TASK PROMPT: The part below that opens with the line containing "10.5px; color: #7d8c93;" and closes with the line containing "25px; flex-direction: column;" should be copied exactly, minus any pictures.

DATA EXTRACTS:

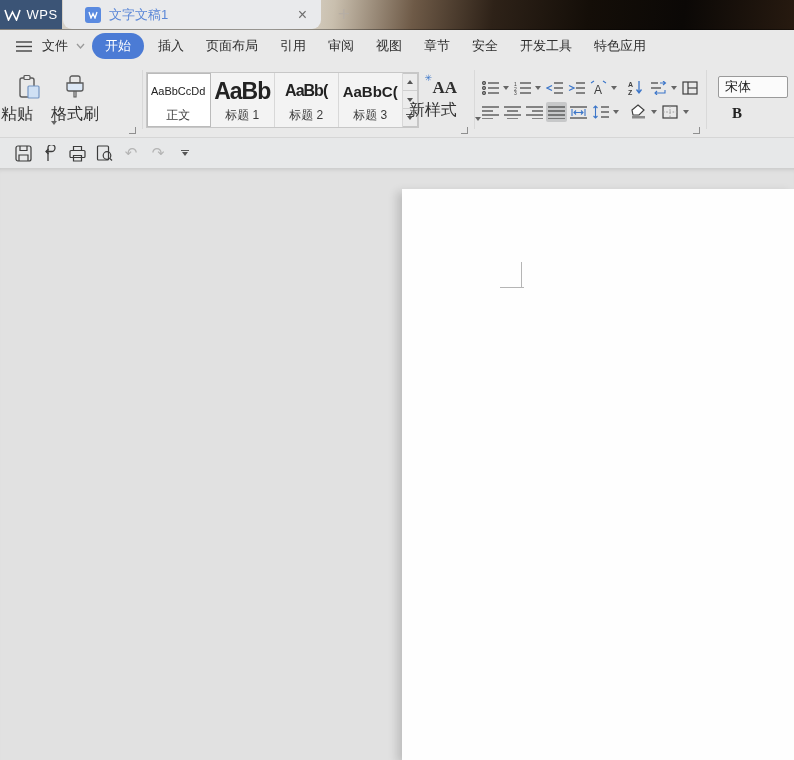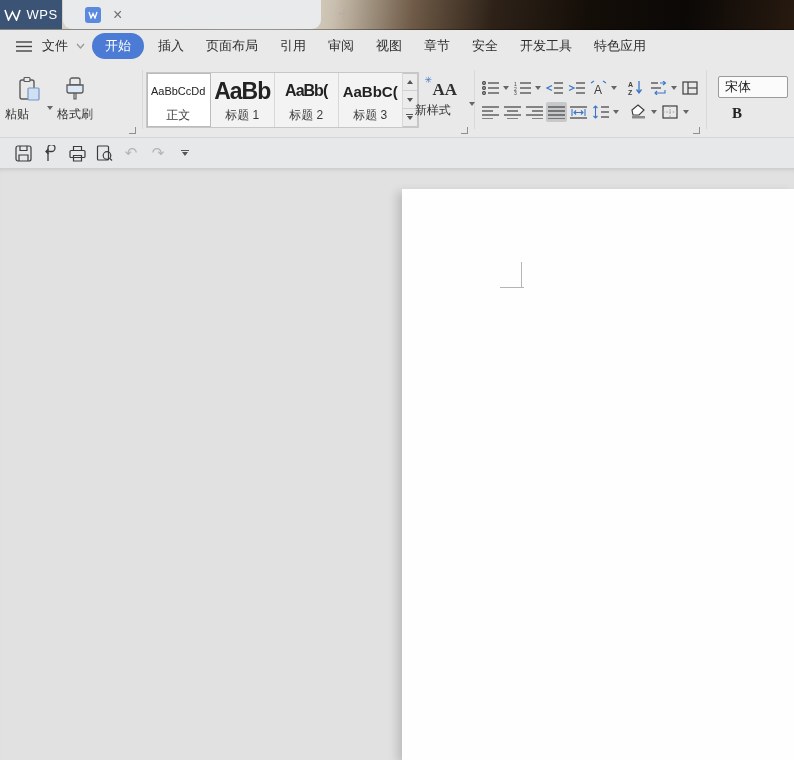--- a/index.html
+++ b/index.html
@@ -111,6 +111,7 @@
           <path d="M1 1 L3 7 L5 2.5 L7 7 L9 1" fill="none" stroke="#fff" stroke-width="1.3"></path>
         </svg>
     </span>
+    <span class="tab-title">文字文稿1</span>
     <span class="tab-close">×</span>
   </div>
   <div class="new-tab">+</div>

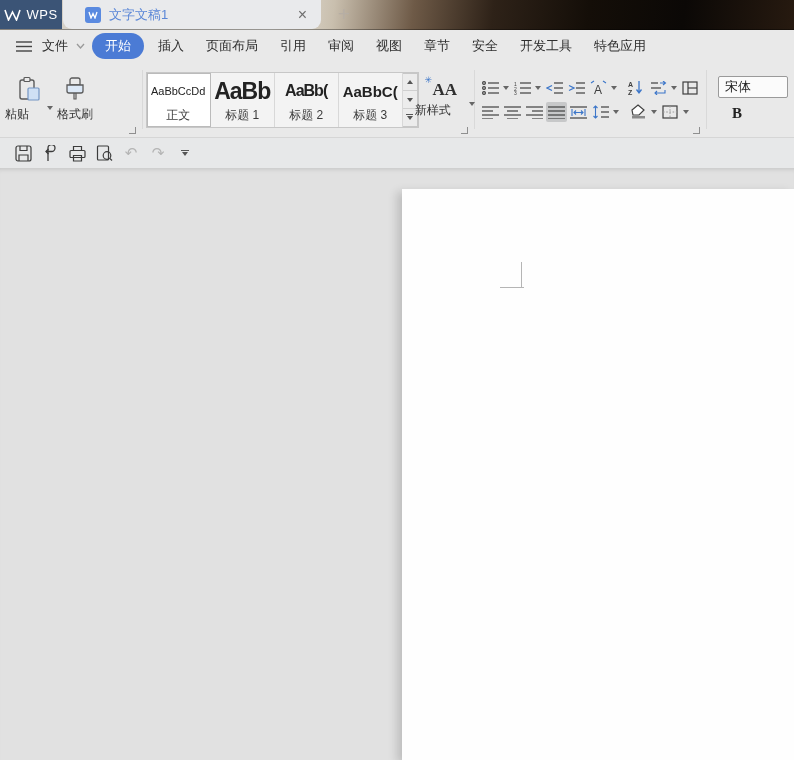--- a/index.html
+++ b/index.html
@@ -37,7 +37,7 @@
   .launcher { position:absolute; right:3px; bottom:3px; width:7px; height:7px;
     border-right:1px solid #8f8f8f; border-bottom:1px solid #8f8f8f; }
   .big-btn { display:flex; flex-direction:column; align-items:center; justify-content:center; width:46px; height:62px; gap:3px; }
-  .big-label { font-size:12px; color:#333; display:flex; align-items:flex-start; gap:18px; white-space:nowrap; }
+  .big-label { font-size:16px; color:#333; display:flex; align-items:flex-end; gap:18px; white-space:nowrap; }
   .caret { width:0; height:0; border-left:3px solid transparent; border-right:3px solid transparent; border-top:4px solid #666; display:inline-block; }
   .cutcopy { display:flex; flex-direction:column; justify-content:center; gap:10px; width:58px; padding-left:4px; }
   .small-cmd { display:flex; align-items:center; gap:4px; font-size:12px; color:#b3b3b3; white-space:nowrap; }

--

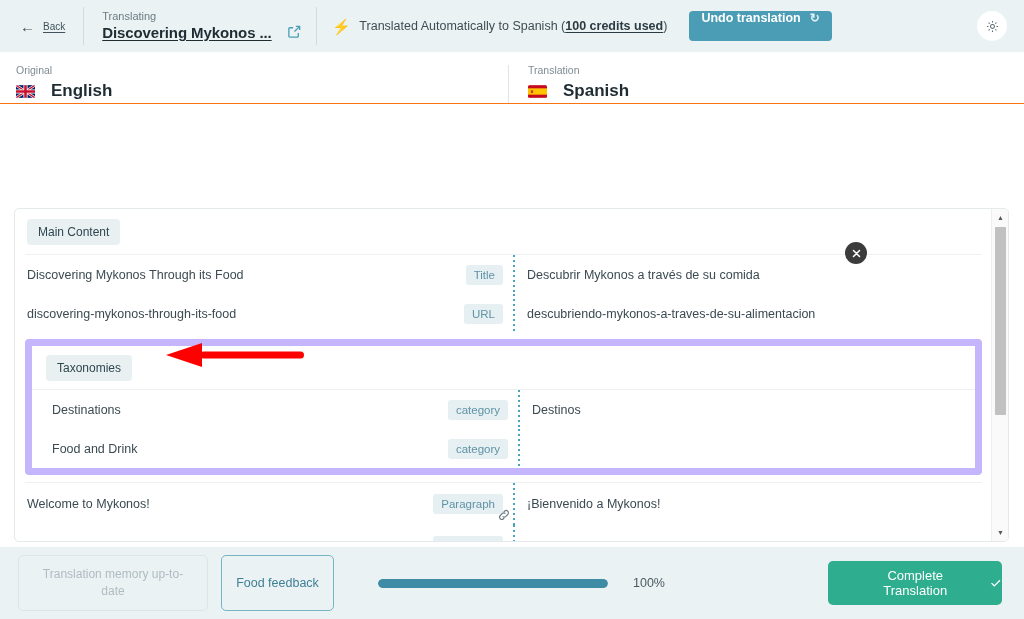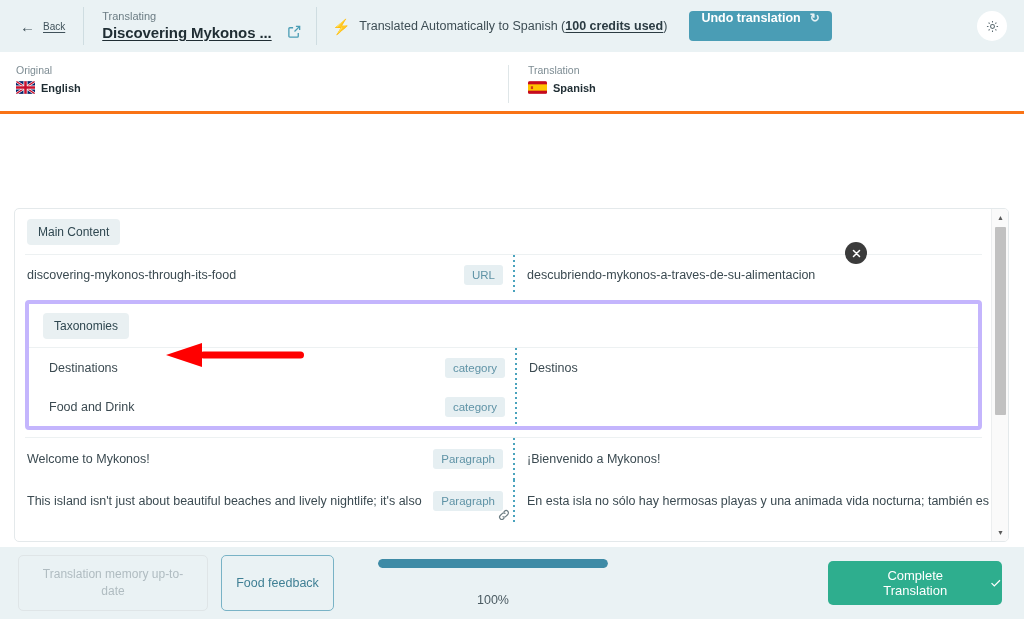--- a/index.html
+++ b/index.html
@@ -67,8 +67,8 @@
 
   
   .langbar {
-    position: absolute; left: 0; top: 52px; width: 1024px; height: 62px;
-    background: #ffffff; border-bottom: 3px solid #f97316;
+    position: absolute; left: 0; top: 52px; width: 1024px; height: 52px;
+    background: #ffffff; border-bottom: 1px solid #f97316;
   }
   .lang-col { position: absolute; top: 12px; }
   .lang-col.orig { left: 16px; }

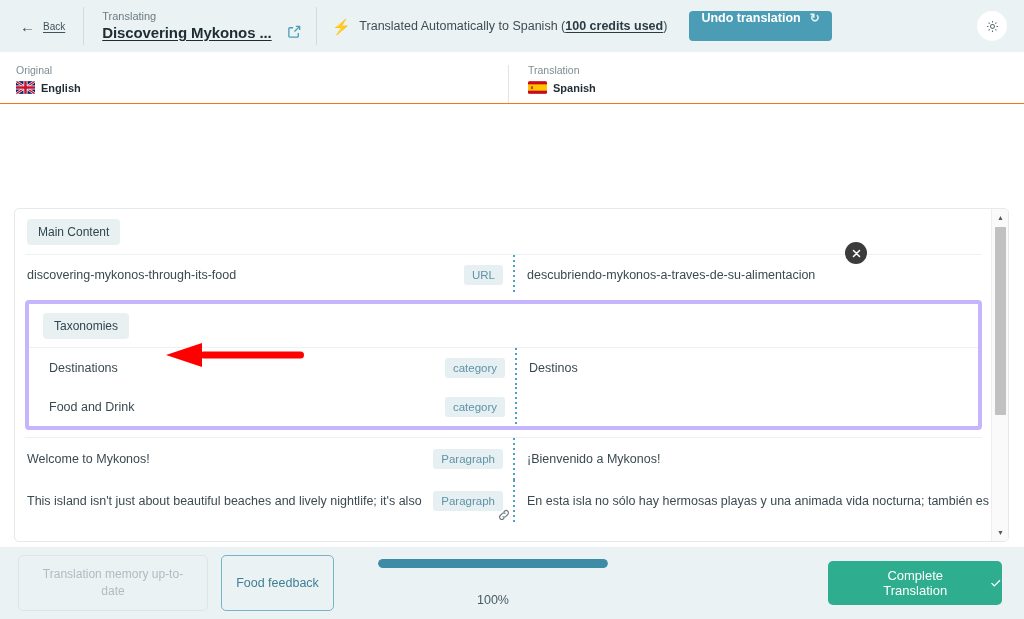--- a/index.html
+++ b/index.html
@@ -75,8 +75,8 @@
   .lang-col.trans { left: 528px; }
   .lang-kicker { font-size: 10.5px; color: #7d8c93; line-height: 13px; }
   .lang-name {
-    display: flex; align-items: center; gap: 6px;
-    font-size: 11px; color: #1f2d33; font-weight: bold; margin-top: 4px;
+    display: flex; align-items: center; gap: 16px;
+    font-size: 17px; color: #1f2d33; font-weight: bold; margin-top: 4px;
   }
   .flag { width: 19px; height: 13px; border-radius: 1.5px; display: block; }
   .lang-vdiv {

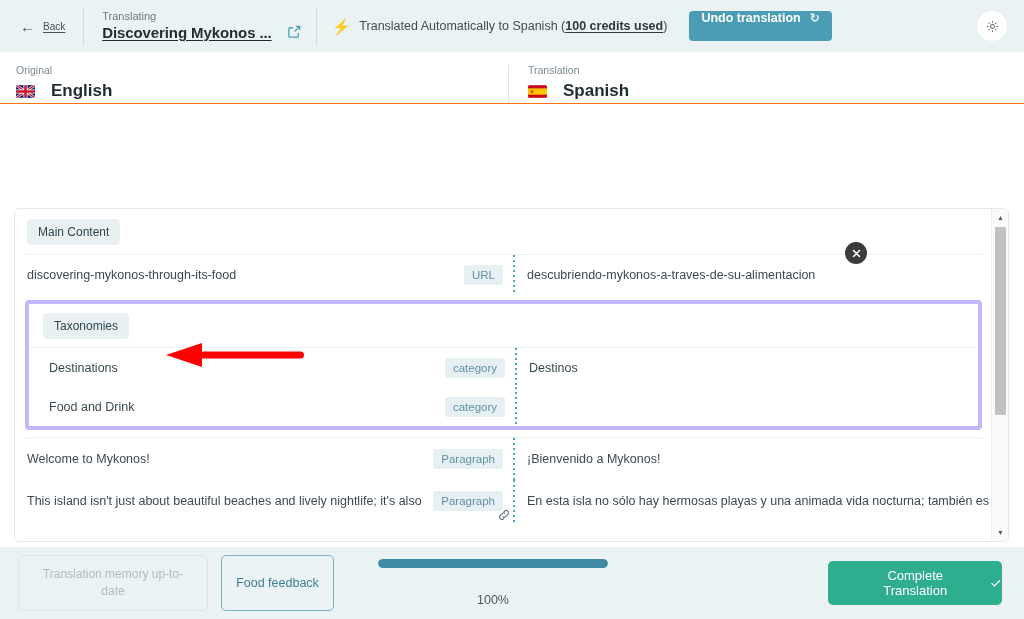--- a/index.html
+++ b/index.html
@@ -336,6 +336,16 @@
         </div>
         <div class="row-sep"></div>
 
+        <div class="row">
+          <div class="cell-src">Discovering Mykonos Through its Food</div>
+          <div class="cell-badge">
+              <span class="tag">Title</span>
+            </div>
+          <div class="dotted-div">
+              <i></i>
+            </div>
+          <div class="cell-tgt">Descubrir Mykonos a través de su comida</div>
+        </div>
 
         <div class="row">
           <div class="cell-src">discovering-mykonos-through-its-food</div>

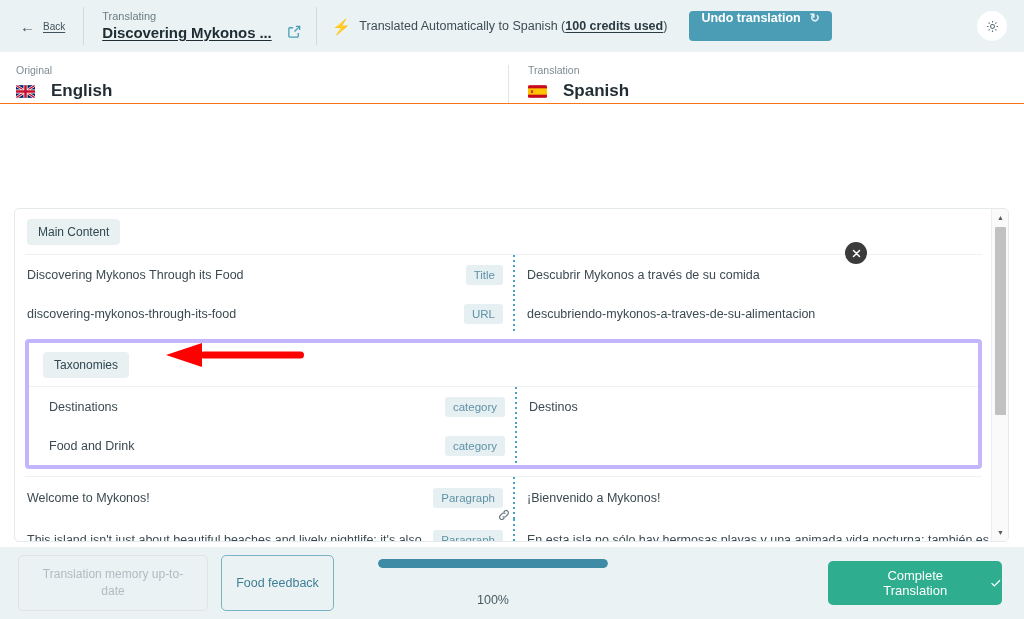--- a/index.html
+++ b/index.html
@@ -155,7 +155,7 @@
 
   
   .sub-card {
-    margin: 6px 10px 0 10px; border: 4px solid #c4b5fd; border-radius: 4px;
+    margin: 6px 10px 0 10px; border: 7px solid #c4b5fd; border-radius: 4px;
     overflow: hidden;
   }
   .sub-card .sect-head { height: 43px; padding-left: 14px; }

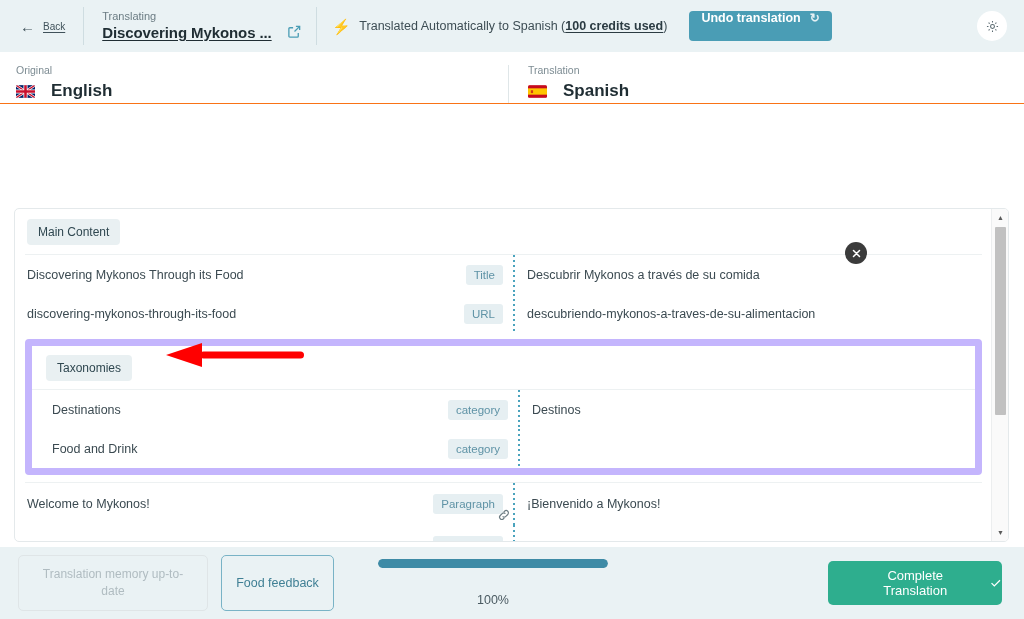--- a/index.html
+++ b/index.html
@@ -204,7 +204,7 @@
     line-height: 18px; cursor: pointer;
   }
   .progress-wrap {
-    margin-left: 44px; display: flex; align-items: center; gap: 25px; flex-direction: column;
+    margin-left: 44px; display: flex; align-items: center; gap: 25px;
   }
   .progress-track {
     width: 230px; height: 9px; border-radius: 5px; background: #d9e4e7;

TASK SOLUTION:
   .lang-kicker { font-size: 10.5px; color: #7d8c93; line-height: 13px; }
   .lang-name {
-    display: flex; align-items: center; gap: 6px;
-    font-size: 11px; color: #1f2d33; font-weight: bold; margin-top: 4px;
+    display: flex; align-items: center; gap: 16px;
+    font-size: 17px; color: #1f2d33; font-weight: bold; margin-top: 4px;
   }
   .flag { width: 19px; height: 13px; border-radius: 1.5px; display: block; }
   .lang-vdiv {

--- a/index.html
+++ b/index.html
@@ -336,6 +336,16 @@
         </div>
         <div class="row-sep"></div>
 
+        <div class="row">
+          <div class="cell-src">Discovering Mykonos Through its Food</div>
+          <div class="cell-badge">
+              <span class="tag">Title</span>
+            </div>
+          <div class="dotted-div">
+              <i></i>
+            </div>
+          <div class="cell-tgt">Descubrir Mykonos a través de su comida</div>
+        </div>
 
         <div class="row">
           <div class="cell-src">discovering-mykonos-through-its-food</div>

--- a/index.html
+++ b/index.html
@@ -155,7 +155,7 @@
 
   
   .sub-card {
-    margin: 6px 10px 0 10px; border: 4px solid #c4b5fd; border-radius: 4px;
+    margin: 6px 10px 0 10px; border: 7px solid #c4b5fd; border-radius: 4px;
     overflow: hidden;
   }
   .sub-card .sect-head { height: 43px; padding-left: 14px; }

--- a/index.html
+++ b/index.html
@@ -204,7 +204,7 @@
     line-height: 18px; cursor: pointer;
   }
   .progress-wrap {
-    margin-left: 44px; display: flex; align-items: center; gap: 25px; flex-direction: column;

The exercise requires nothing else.